If a federal five-year farm bill now in the U.S. Senate is passed into law, Jackson County would see close to $800,000 in payments the federal government provides to make up for property taxes in counties with large federal land holdings
Funds made available by the bill's one-year extension of the Payments in Lieu of Taxes would be put into the county's general fund.
"The money is very important because it goes into unrestricted use, to help fund such programs as law enforcement, roads, public health and schools," Jackson County Commissioner Doug Breidenthal said.
In 2013, Oregon received $15.6 million in PILT, of which Jackson County received $765,726. U.S. Rep. Greg Walden said the 2014 amount would be slightly more.
Walden, a supporter of the farm bill, touted its overall benefits for Southern Oregon and the state at a press conference at the Heffner Cattle Co. in Central Point today. Breidenthal and representatives from the Jackson County Farm Bureau, Oregon Farm Bureau and Southern Oregon Timber Industries Association attended.
In addition to the payments, the congressman touched on the bill's safety net for farmers and ranchers, an easing of forestry regulations and disaster relief for ranchers and farmers who took a financial hit from wildfires and drought.
"It's important to understand the importance of agriculture to Oregon and to our district," Walden said. "It's a $5.4 billion industry for our state, and it creates hundreds of thousands of jobs."
He noted that $290 million, $66 million and $21 million in 2012 gross farm sales came from Klamath, Jackson and Josephine counties respectively. "This is a big part of our economy and for several years now I've heard from farmers and ranchers about the need to get a farm bill done in a way that works as a safety net for agriculture, that continues with our important ag research, and provides the kind of disaster relief that the industries need."
Walden said bill reauthorizes livestock disaster programs and makes them retroactive to 2012. Walden said making the program retroactive was important because a prior farm bill had expired, leaving ranchers who sustained damage in 2012 wildfires uncovered.
"Those livestock producers lost many head of cattle; they lost fences, they lost their grazing areas," Walden said. "They were eligible for help and they didn't get it. This farm bill gives them that help and looks backwards to 2012 so that they'll get that disaster relief that they were due."

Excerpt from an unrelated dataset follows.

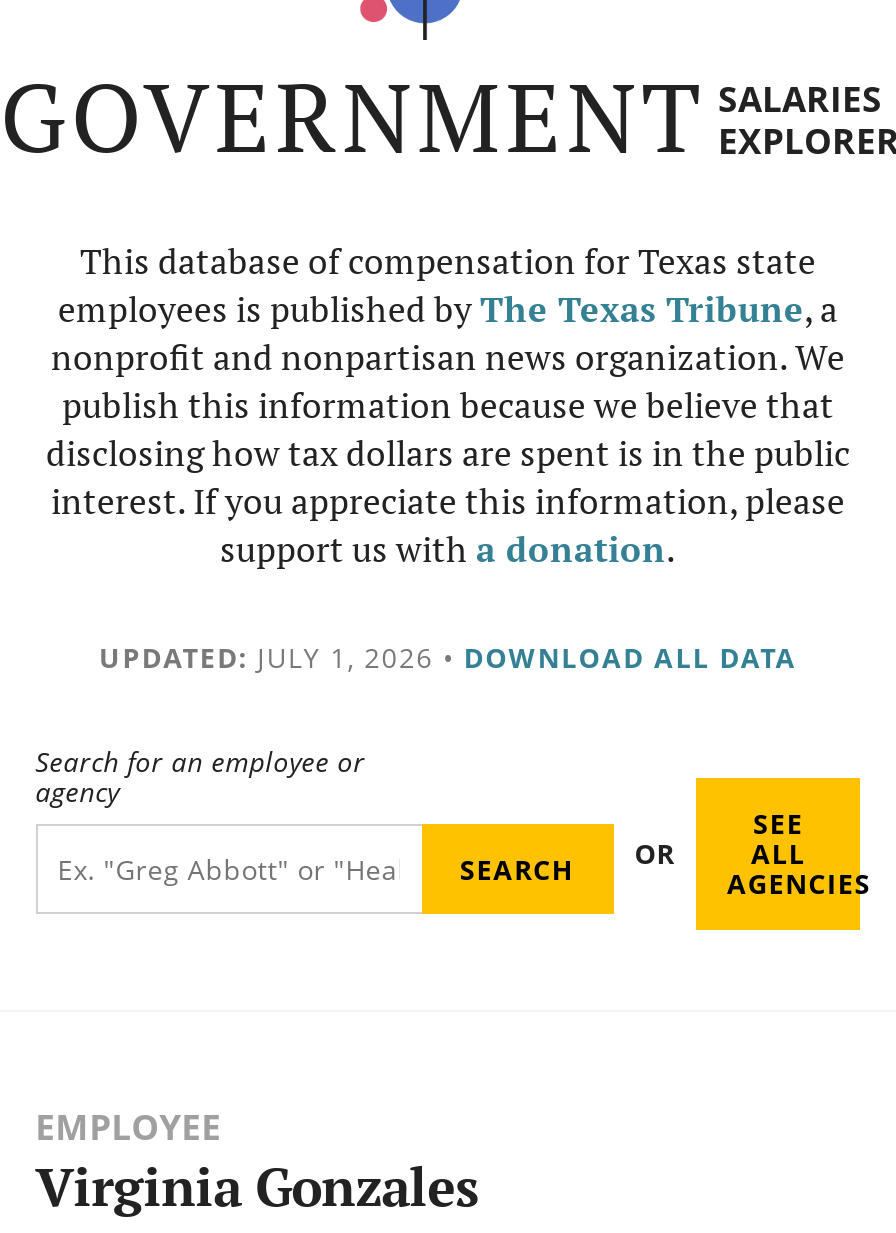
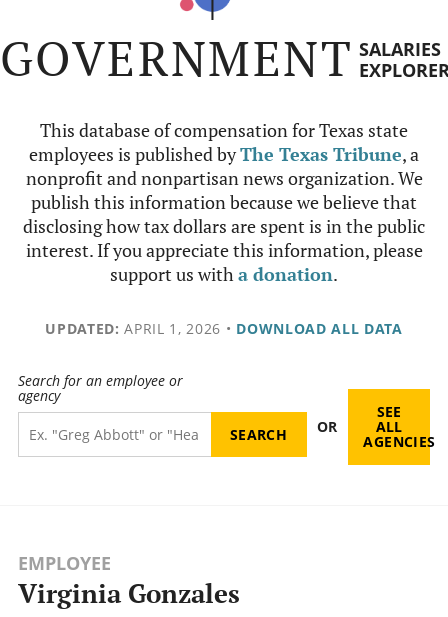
[99,638,797,676] UPDATED: JULY 1, 2026 • DOWNLOAD ALL DATA -> [45,319,403,338] UPDATED: APRIL 1, 2026 • DOWNLOAD ALL DATA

Walden also touched on natural resource management provisions within the bill that prevent the Environmental Protection Agency from regulating runoff on forest roads and enable easier harvests in forests suffering from disease and infestation.
Dave Schott, executive vice president of Southern Oregon Timber Industries Association, said those provisions and other forest-related items are a step in the right direction, especially with a potential drought and elevated fire danger looming.
"We have some provisions in there that help with regard to leasing additional firefighting equipment, planes for the Forest Service, which, unfortunately this year it looks like they're going to be very badly needed," Schott said.